RECORDS SHOWN:
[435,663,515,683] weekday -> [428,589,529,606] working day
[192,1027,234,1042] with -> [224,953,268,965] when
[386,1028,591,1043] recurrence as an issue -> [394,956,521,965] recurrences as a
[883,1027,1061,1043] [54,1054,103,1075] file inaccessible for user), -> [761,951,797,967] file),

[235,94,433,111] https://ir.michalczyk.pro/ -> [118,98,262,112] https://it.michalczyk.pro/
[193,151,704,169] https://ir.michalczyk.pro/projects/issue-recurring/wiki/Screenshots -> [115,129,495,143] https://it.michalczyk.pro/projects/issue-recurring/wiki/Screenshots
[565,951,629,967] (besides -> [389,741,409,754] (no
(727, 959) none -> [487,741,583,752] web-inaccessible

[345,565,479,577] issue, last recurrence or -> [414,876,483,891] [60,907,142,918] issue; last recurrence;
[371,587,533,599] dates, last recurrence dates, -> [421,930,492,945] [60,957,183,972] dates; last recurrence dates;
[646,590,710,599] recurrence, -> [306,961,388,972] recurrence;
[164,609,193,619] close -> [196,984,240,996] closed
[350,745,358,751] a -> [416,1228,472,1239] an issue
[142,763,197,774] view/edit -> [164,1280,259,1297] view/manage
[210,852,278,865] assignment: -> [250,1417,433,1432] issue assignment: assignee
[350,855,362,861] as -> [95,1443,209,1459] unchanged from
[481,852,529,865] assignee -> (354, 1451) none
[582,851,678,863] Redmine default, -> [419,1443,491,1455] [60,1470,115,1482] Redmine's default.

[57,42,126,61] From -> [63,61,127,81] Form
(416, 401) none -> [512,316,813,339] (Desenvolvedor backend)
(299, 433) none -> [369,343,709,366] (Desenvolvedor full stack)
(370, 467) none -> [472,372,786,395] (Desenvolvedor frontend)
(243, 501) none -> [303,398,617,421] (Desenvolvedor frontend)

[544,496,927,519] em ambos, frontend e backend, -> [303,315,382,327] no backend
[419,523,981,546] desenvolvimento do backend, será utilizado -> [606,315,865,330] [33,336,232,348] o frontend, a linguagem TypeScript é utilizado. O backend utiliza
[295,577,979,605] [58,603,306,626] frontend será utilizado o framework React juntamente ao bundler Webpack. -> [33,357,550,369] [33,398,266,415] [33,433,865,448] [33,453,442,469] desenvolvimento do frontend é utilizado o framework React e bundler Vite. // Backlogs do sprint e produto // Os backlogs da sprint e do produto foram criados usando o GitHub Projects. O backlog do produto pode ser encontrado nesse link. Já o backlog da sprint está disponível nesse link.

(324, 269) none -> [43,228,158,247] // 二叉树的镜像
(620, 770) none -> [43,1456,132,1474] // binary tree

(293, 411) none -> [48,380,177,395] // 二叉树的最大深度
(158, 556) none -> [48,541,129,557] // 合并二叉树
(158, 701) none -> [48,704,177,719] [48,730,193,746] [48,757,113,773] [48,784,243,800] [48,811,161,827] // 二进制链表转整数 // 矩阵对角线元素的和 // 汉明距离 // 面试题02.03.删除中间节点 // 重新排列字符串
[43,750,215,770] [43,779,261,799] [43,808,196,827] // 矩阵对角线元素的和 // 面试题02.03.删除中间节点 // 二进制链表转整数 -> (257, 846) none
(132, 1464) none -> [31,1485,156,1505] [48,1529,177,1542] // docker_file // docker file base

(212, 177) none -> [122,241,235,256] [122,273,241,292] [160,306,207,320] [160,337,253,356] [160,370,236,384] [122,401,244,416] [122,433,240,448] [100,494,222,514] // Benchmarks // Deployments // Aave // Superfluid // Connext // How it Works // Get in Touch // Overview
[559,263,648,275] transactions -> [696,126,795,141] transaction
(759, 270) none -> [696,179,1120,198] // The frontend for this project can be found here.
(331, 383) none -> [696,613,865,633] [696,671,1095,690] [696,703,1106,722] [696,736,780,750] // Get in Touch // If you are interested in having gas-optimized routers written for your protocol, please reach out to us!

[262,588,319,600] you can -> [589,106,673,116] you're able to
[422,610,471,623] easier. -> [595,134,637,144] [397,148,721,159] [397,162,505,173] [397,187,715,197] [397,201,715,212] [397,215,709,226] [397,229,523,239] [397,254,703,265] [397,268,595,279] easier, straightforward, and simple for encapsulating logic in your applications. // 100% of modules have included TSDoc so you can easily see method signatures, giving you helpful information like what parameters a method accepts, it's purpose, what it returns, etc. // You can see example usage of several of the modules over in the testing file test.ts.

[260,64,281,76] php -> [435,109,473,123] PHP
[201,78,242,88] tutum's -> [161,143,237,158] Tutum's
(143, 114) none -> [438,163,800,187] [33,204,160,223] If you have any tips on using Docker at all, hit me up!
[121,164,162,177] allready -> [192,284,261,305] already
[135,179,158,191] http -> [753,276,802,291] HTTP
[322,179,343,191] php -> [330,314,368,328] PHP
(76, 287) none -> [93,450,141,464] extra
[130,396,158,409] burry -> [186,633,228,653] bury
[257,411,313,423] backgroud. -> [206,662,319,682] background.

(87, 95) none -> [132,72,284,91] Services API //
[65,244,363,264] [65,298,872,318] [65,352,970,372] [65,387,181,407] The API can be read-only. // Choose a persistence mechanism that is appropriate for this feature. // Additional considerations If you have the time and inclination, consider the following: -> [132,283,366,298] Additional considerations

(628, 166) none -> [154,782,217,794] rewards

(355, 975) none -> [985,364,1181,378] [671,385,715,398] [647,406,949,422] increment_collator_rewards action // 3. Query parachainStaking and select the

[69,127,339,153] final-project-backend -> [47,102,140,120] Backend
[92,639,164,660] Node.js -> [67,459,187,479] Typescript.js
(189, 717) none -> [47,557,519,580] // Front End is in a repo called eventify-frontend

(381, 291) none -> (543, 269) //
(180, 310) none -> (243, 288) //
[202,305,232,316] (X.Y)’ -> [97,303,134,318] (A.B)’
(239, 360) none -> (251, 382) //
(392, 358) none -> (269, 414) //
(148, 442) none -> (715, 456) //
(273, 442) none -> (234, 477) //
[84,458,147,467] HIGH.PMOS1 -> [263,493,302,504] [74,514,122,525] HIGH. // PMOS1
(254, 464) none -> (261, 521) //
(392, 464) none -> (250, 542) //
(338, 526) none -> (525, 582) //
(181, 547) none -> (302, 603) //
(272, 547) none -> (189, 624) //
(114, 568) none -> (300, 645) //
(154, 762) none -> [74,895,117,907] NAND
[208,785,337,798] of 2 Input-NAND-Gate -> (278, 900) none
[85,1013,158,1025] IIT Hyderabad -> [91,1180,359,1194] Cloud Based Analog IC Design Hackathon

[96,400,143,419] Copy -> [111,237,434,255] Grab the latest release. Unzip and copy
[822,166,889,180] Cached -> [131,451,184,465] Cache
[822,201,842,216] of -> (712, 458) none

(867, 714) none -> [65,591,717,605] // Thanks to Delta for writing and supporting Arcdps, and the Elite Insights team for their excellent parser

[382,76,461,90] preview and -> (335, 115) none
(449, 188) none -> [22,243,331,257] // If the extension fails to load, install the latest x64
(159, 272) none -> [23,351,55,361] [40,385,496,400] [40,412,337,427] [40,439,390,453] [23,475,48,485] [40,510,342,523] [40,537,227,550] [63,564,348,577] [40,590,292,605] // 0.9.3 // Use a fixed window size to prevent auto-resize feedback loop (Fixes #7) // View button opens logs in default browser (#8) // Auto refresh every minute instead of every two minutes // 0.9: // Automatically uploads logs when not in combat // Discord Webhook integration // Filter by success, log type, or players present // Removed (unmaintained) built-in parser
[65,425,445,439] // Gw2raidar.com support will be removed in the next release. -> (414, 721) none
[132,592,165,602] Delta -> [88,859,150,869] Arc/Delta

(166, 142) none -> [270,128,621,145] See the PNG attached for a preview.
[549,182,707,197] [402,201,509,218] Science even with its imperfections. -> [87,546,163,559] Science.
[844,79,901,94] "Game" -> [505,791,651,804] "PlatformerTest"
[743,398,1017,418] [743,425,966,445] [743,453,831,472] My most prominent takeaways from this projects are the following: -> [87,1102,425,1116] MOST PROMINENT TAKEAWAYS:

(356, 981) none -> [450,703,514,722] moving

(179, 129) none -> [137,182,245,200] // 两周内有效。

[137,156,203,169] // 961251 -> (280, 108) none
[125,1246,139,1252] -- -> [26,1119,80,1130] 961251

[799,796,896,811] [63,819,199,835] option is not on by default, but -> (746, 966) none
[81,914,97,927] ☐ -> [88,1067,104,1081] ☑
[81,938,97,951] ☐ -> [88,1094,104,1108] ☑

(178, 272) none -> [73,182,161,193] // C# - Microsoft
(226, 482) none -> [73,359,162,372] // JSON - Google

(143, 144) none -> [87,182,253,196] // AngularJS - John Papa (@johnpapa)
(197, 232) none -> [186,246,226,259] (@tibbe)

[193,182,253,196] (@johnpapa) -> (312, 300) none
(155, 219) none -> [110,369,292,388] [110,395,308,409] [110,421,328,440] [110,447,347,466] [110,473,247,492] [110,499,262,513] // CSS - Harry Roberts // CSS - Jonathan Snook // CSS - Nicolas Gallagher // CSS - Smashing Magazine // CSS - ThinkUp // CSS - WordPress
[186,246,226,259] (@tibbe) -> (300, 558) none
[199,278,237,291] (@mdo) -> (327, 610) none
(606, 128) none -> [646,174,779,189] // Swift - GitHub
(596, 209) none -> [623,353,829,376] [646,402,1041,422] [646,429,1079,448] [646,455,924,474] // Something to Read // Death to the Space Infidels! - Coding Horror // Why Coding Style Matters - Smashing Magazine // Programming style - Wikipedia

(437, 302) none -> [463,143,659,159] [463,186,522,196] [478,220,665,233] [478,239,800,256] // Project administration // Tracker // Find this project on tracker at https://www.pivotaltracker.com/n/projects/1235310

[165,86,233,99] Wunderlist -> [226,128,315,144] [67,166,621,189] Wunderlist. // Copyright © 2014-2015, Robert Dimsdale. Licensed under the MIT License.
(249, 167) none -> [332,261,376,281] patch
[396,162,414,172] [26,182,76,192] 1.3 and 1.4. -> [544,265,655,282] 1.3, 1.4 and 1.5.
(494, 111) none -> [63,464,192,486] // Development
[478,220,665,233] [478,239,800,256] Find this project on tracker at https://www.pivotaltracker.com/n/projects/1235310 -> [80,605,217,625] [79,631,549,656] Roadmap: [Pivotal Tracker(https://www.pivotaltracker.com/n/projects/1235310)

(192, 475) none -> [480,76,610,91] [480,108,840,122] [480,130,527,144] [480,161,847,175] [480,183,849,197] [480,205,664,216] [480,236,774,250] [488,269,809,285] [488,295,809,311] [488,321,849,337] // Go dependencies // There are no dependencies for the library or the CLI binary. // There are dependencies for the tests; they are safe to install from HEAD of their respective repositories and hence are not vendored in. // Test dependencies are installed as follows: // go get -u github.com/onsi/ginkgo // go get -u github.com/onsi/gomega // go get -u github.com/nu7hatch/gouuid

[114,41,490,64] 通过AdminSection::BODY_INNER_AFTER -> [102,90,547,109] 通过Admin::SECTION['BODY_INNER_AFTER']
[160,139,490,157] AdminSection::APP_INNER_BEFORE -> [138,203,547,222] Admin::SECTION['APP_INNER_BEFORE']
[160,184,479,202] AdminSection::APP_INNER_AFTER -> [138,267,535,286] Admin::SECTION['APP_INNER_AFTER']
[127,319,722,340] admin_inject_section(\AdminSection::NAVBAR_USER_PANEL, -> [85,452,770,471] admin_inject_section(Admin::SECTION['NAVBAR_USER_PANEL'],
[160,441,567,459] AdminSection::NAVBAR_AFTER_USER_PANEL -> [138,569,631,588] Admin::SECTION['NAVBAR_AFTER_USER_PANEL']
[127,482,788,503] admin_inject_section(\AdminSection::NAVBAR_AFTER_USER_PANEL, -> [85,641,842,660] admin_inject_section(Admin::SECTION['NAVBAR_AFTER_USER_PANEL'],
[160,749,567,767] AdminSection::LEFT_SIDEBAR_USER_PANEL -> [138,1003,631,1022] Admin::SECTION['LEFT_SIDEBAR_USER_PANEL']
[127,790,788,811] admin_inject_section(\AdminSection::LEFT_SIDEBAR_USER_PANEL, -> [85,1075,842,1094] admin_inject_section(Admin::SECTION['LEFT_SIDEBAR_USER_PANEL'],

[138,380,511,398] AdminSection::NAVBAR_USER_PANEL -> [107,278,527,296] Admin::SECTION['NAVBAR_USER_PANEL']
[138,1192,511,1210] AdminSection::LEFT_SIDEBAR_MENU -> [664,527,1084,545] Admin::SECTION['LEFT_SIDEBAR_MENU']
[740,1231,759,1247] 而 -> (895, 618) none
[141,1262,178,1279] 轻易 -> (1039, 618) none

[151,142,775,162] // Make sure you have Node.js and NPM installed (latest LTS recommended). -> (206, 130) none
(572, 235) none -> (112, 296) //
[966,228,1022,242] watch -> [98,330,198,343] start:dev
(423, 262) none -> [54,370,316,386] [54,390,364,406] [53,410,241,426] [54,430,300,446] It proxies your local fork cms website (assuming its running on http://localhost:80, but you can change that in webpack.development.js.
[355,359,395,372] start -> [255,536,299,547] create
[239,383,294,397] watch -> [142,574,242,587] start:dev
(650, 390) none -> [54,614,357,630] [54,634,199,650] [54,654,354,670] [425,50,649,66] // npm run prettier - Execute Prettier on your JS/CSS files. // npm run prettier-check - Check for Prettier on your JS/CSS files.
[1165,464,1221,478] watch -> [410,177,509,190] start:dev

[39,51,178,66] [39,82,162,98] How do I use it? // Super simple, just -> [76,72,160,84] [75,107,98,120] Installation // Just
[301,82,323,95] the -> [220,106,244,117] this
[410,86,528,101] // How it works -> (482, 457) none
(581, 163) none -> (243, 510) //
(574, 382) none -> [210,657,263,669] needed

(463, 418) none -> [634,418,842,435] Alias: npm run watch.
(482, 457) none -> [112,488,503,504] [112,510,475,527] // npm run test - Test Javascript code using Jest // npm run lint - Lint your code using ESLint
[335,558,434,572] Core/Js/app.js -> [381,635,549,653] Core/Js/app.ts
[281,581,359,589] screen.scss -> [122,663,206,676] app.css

EXERCISE DESCRIPTION: Extract the lines of the preceding material that run from the line with "(143, 114) none" through the line with "[822,166,889,180] Cached ->", inclusive, reproducing them exactly and adding nothing.

PROBLEM SOLUTION:
(143, 114) none -> [438,163,800,187] [33,204,160,223] If you have any tips on using Docker at all, hit me up!
[121,164,162,177] allready -> [192,284,261,305] already
[135,179,158,191] http -> [753,276,802,291] HTTP
[322,179,343,191] php -> [330,314,368,328] PHP
(76, 287) none -> [93,450,141,464] extra
[130,396,158,409] burry -> [186,633,228,653] bury
[257,411,313,423] backgroud. -> [206,662,319,682] background.

(87, 95) none -> [132,72,284,91] Services API //
[65,244,363,264] [65,298,872,318] [65,352,970,372] [65,387,181,407] The API can be read-only. // Choose a persistence mechanism that is appropriate for this feature. // Additional considerations If you have the time and inclination, consider the following: -> [132,283,366,298] Additional considerations

(628, 166) none -> [154,782,217,794] rewards

(355, 975) none -> [985,364,1181,378] [671,385,715,398] [647,406,949,422] increment_collator_rewards action // 3. Query parachainStaking and select the

[69,127,339,153] final-project-backend -> [47,102,140,120] Backend
[92,639,164,660] Node.js -> [67,459,187,479] Typescript.js
(189, 717) none -> [47,557,519,580] // Front End is in a repo called eventify-frontend

(381, 291) none -> (543, 269) //
(180, 310) none -> (243, 288) //
[202,305,232,316] (X.Y)’ -> [97,303,134,318] (A.B)’
(239, 360) none -> (251, 382) //
(392, 358) none -> (269, 414) //
(148, 442) none -> (715, 456) //
(273, 442) none -> (234, 477) //
[84,458,147,467] HIGH.PMOS1 -> [263,493,302,504] [74,514,122,525] HIGH. // PMOS1
(254, 464) none -> (261, 521) //
(392, 464) none -> (250, 542) //
(338, 526) none -> (525, 582) //
(181, 547) none -> (302, 603) //
(272, 547) none -> (189, 624) //
(114, 568) none -> (300, 645) //
(154, 762) none -> [74,895,117,907] NAND
[208,785,337,798] of 2 Input-NAND-Gate -> (278, 900) none
[85,1013,158,1025] IIT Hyderabad -> [91,1180,359,1194] Cloud Based Analog IC Design Hackathon

[96,400,143,419] Copy -> [111,237,434,255] Grab the latest release. Unzip and copy
[822,166,889,180] Cached -> [131,451,184,465] Cache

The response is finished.